Forgotten London Classics: John Milton, Areopagitica; A Speech of Mr John Milton For the Liberty of Unlicenc’d Printing, To the Parlament of England (1644)
John Milton could lay quite a claim to being the greatest Londoner of them all: famous in his lifetime throughout Europe as both poet and prose writer; master of multiple genres including tragedy, epic, the sonnet and the elegy; composer of Paradise Lost (finished when he had completely lost his sight); signatory to Charles I’s death warrant and chief apologist for the regicide; able to compose in several languages and read Hebrew, Greek, Latin, Italian and French; formidable proponent of new systems of learning and social relations in his works on divorce and education; coiner of the word satanic, amongst many others; and fierce advocate of a kind of free speech. Milton’s London was that of the 1640s and 1650s, revolutionary and dynamic decades of intense religious debate, civil conflict and massive social change.
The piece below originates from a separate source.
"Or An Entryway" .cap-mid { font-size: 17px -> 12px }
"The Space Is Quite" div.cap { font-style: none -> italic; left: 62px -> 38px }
Key to this foment was the newly opened and dynamic print culture of the city, and Milton was forefront amongst those who defended the liberated presses.
During the period before 1642 publishing was closely controlled and monitored by the Crown; censorship was a fact of life. However the Star Chamber, which carried out this task, collapsed due to the breakdown of royal authority after the outbreak of the war between King and Parliament in 1642. As a consequence the presses boomed and publication went through the roof. A key element of this was the exponential increase in news. Before 1642 access to news was controlled; the years following saw the birth of the newspaper as we might recognise it in the guise of cheap, populist newsbooks such as Mercurius Britannicus or The Man in the Moon. However, Parliament attempted to reimpose censorship in 1643, and Areopagitica is written as a response to this move. Milton berates Parliament for trying to stem the tide of information.
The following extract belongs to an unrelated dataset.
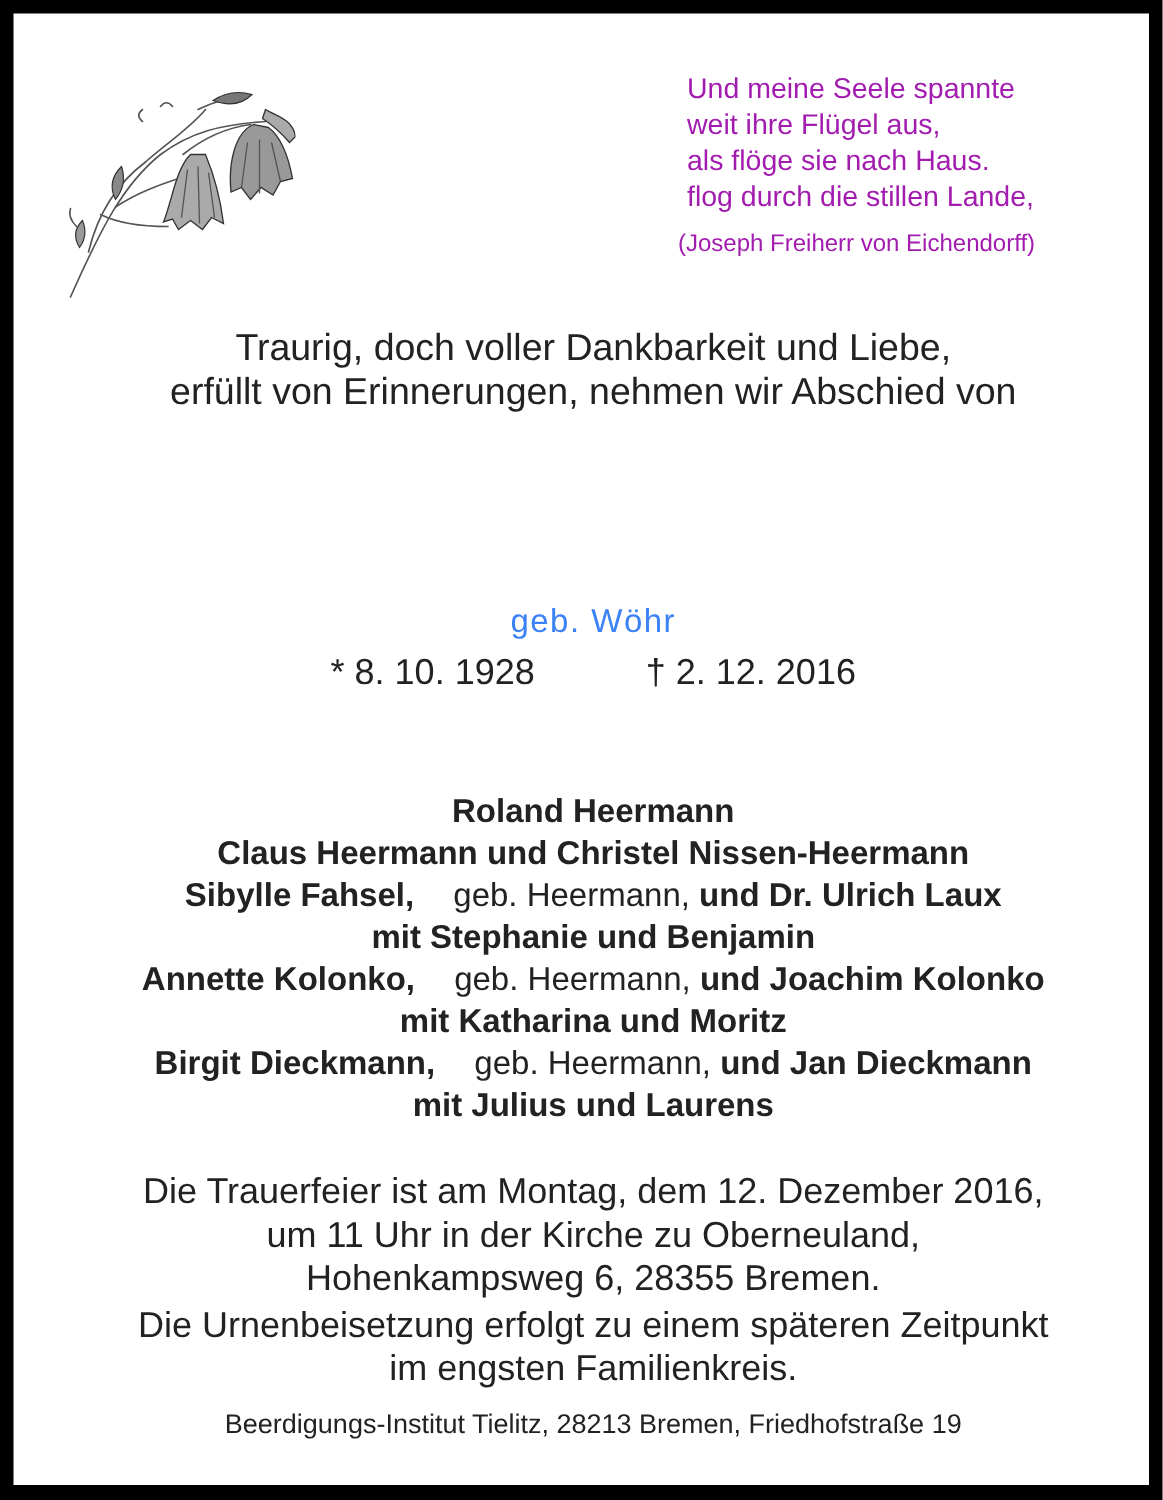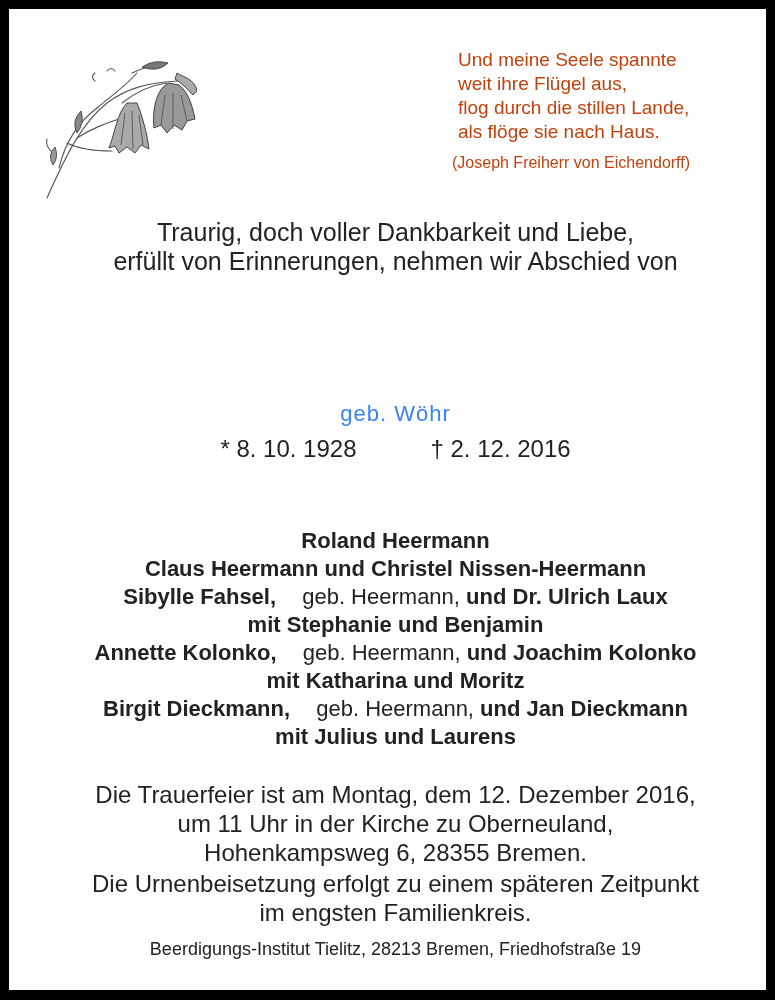"Und meine Seele spannte" .poem { color: #c2410c -> #a21caf }
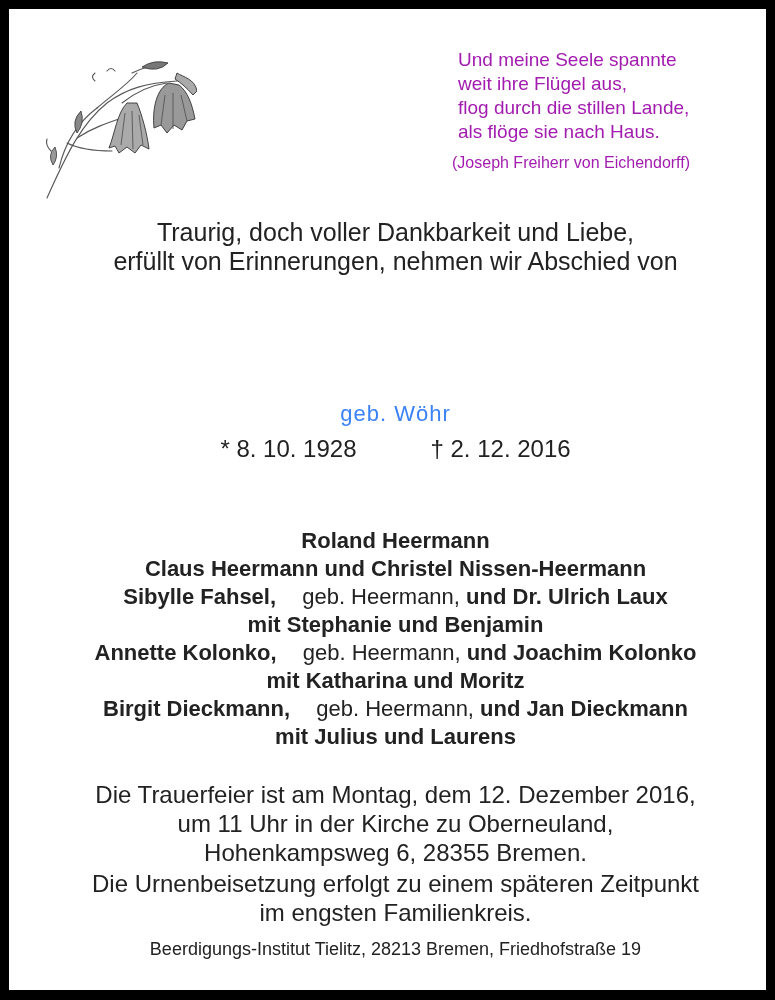"flog durch die stillen Lande," span.line { order: before "als flöge sie nach Haus." -> after "als flöge sie nach Haus." }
Milton does not pretend to authoritative knowledge through debate, but merely a better and more enlightened conception. His discussion of the public nature of printed books is situated within a Ciceronian discourse of advice and reasoned persuasion. The forum for debate has a literal and conceptual pertinence; books have a concrete and material status as carriers of thought and opinion, and they inhabit and create a particular space. Milton’s conception of the power of this space, the forum for reasoned debate which will encourage a movement to right government and the perfection of the species, is predicated upon a humanist notion that all books are good and that reason is paramount. It also rests on a notion of free market economics which emphasises that the marketplace will settle according to the demand of informed and intelligent consumers. He does not argue for complete openness – libel and blasphemy will still be dealt with – but claims that a truly free society has an open press. Famously, he saw books as having some kind of vital life: ‘For Books are not absolutely dead things, but doe contain a potencie of life in them to be as active as that soule was whose progeny they are’. Furthermore, he argues that books are almost more important than people; that reason is most useful to a society and the destruction or censorship of reason can destroy us: ‘And yet on the other hand unlesse warinesse be us’d, as good almost kill a Man as kill a good Book; who kills a Man kills a reasonable creature, Gods Image; but hee who destroyes a good Booke, kills reason it selfe, kills the Image of God, as it were in the eye. Many a man lives a burden to the Earth; but a good Booke is the pretious life-blood of a master spirit, imbalm’d and treasur’d up on purpose to a life beyond life. Milton’s impassioned claims for the power of open publication and truth is resonant now; surely debates over the control of information in any kind can benefit from reading his rational, direct, and persuasive writings.